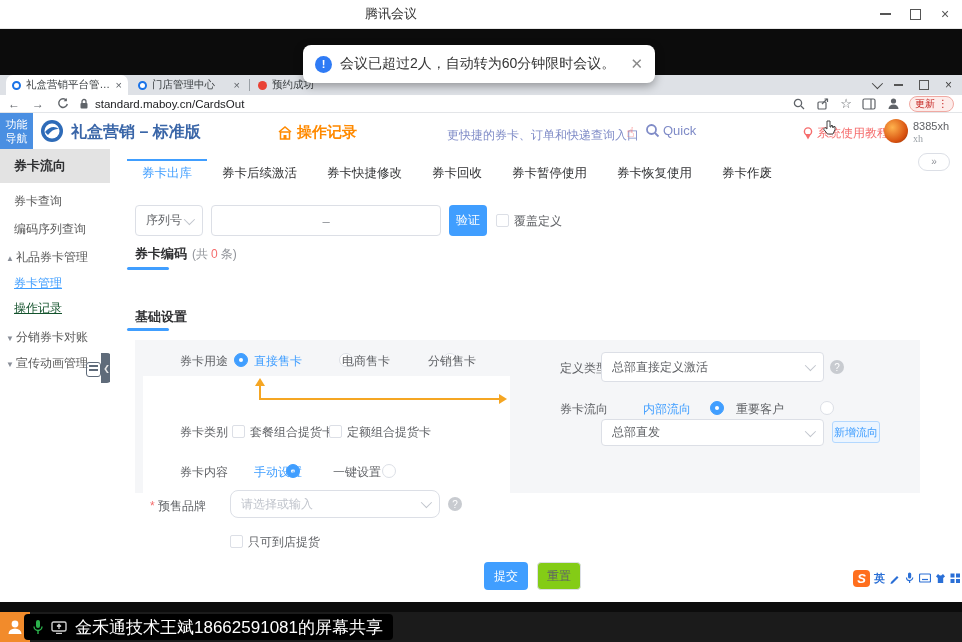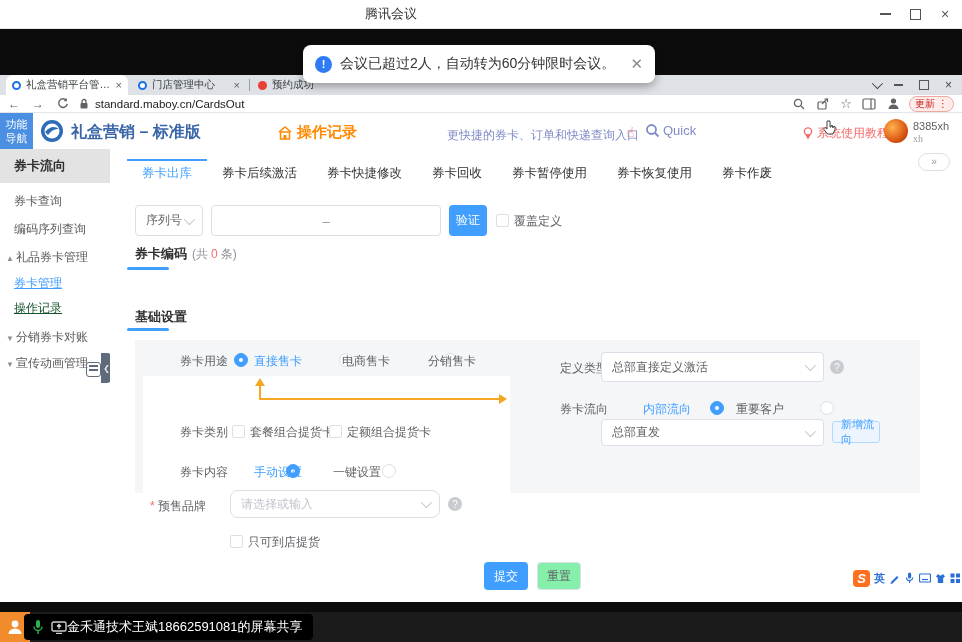"新增流向" div.abs { padding-left: 8px -> none }
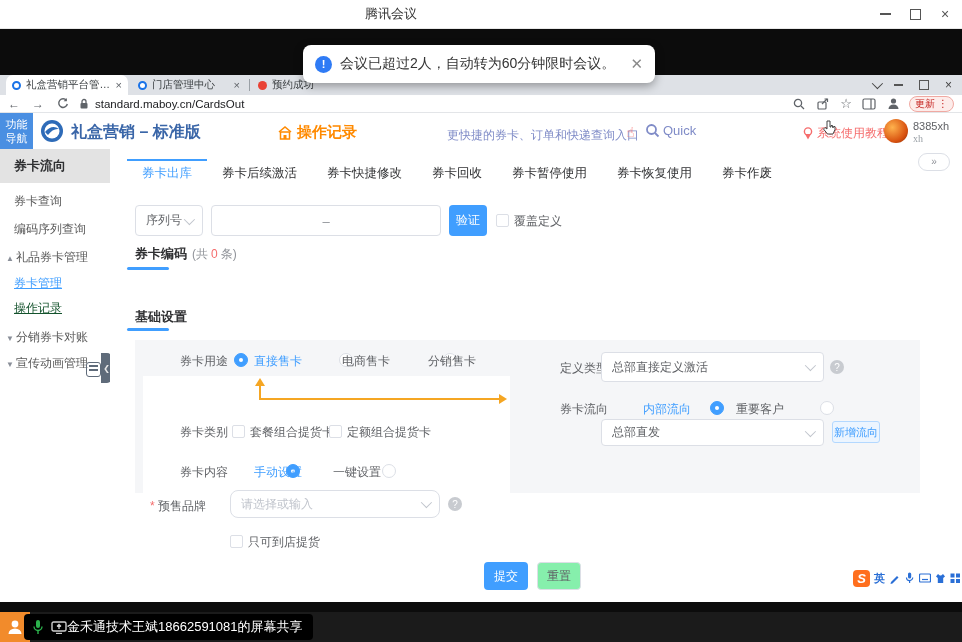"重置" .btn-plain { background: #86efac -> #84cc16 }
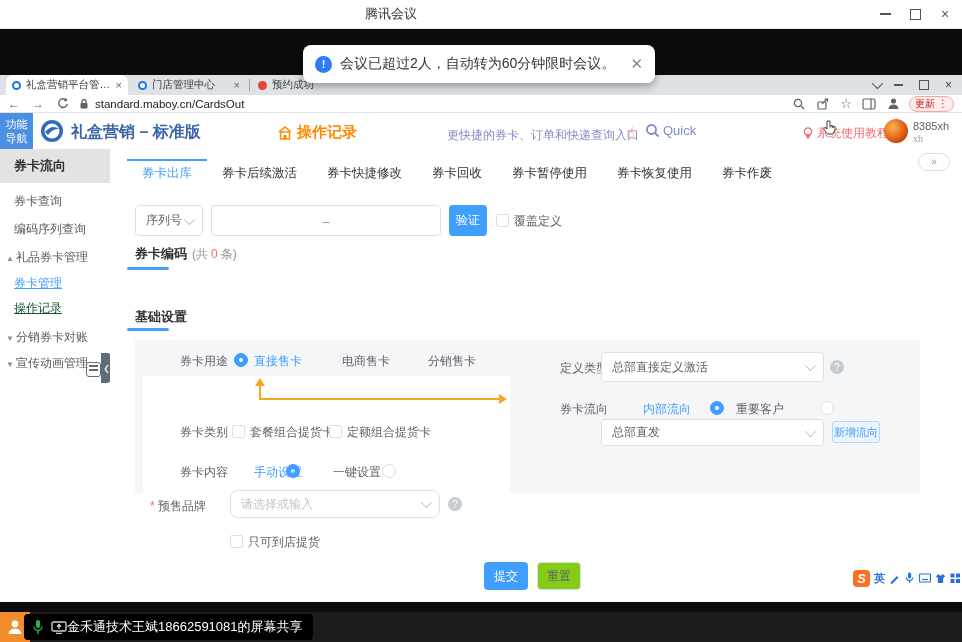"金禾通技术王斌18662591081的屏幕共享" .sharetext { font-size: 13px -> 17px; margin-left: 0 -> 8px }
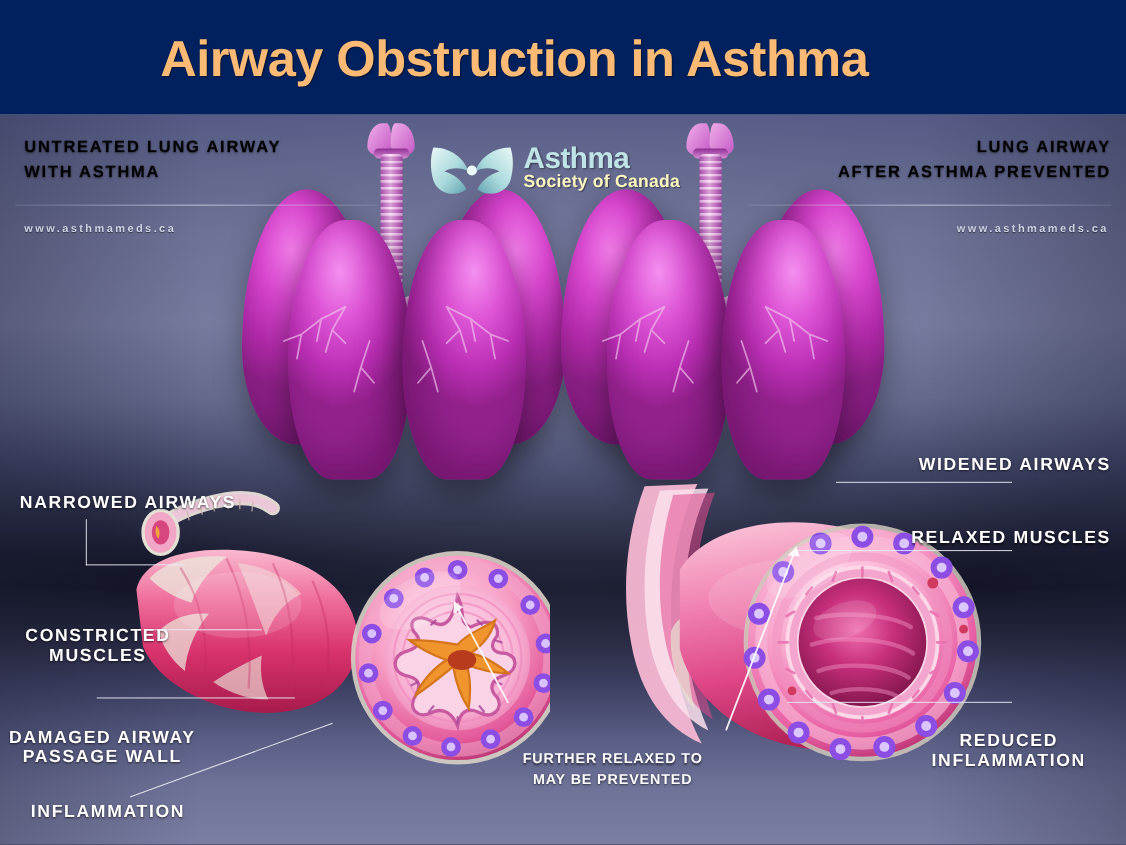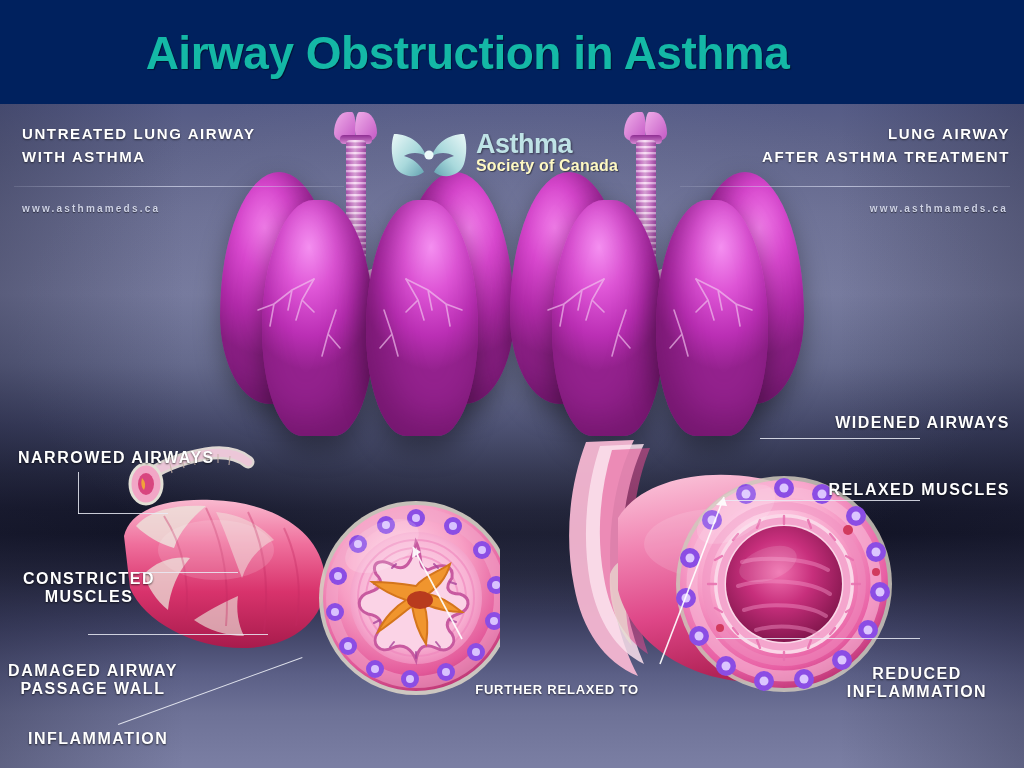"Airway Obstruction in Asthma" #title-text { color: #14b8a6 -> #fdba74 }
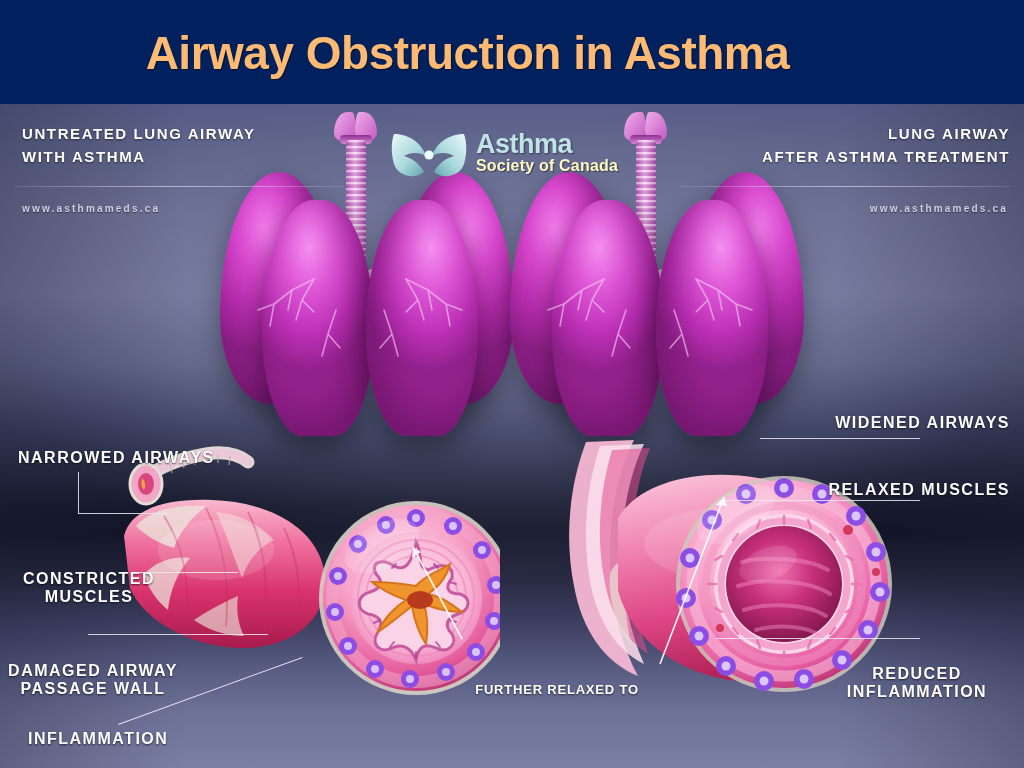"UNTREATED LUNG AIRWAY" .hdr { color: #ffffff -> #000000 }
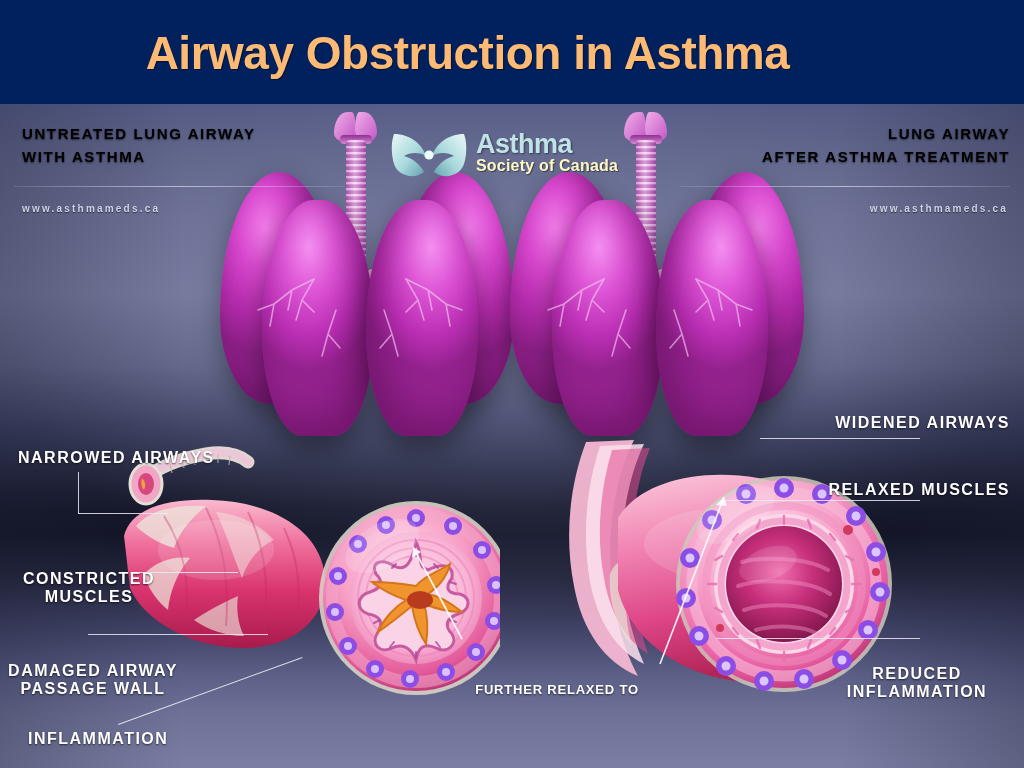"AFTER ASTHMA TREATMENT" div { text: TREATMENT -> PREVENTED }
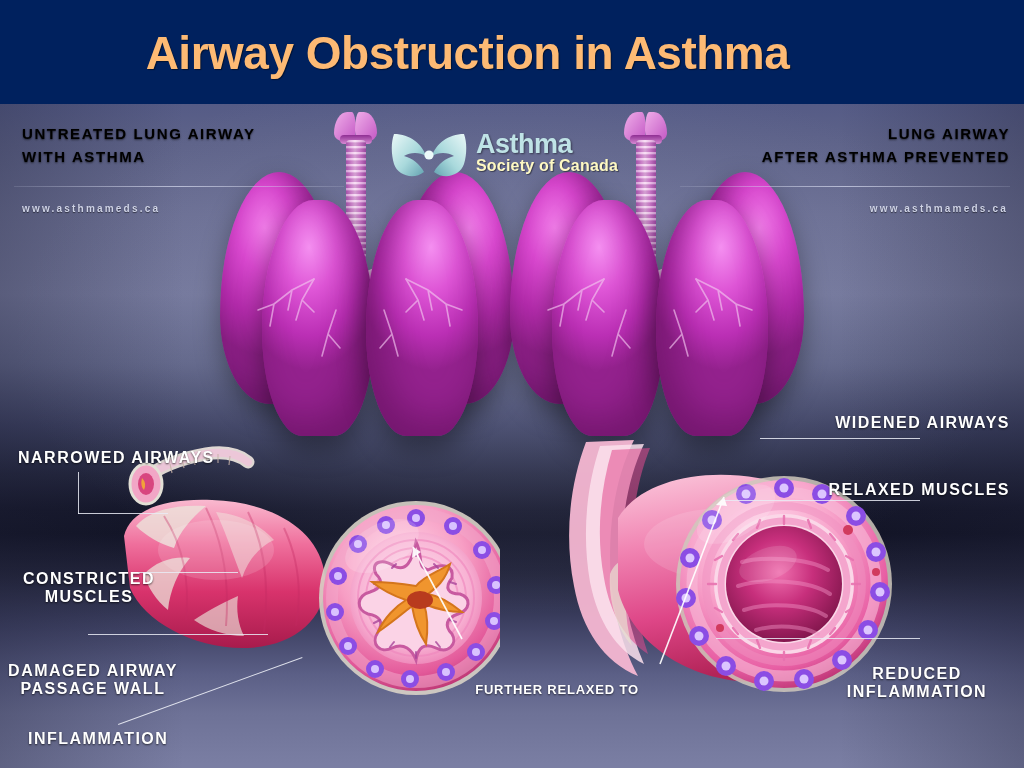"MAY BE PREVENTED" div { html: none -> <div>MAY BE PREVENTED</div> }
* * * * * * *
• _Instructions to follow_
With the pictures left out, output all the entries exactly.

• _Reply to the exercise_
"新增流向" div.abs { padding-left: 8px -> none }
"重置" .btn-plain { background: #86efac -> #84cc16 }
"金禾通技术王斌18662591081的屏幕共享" .sharetext { font-size: 13px -> 17px; margin-left: 0 -> 8px }
"Airway Obstruction in Asthma" #title-text { color: #14b8a6 -> #fdba74 }
"UNTREATED LUNG AIRWAY" .hdr { color: #ffffff -> #000000 }
"AFTER ASTHMA TREATMENT" div { text: TREATMENT -> PREVENTED }
"MAY BE PREVENTED" div { html: none -> <div>MAY BE PREVENTED</div> }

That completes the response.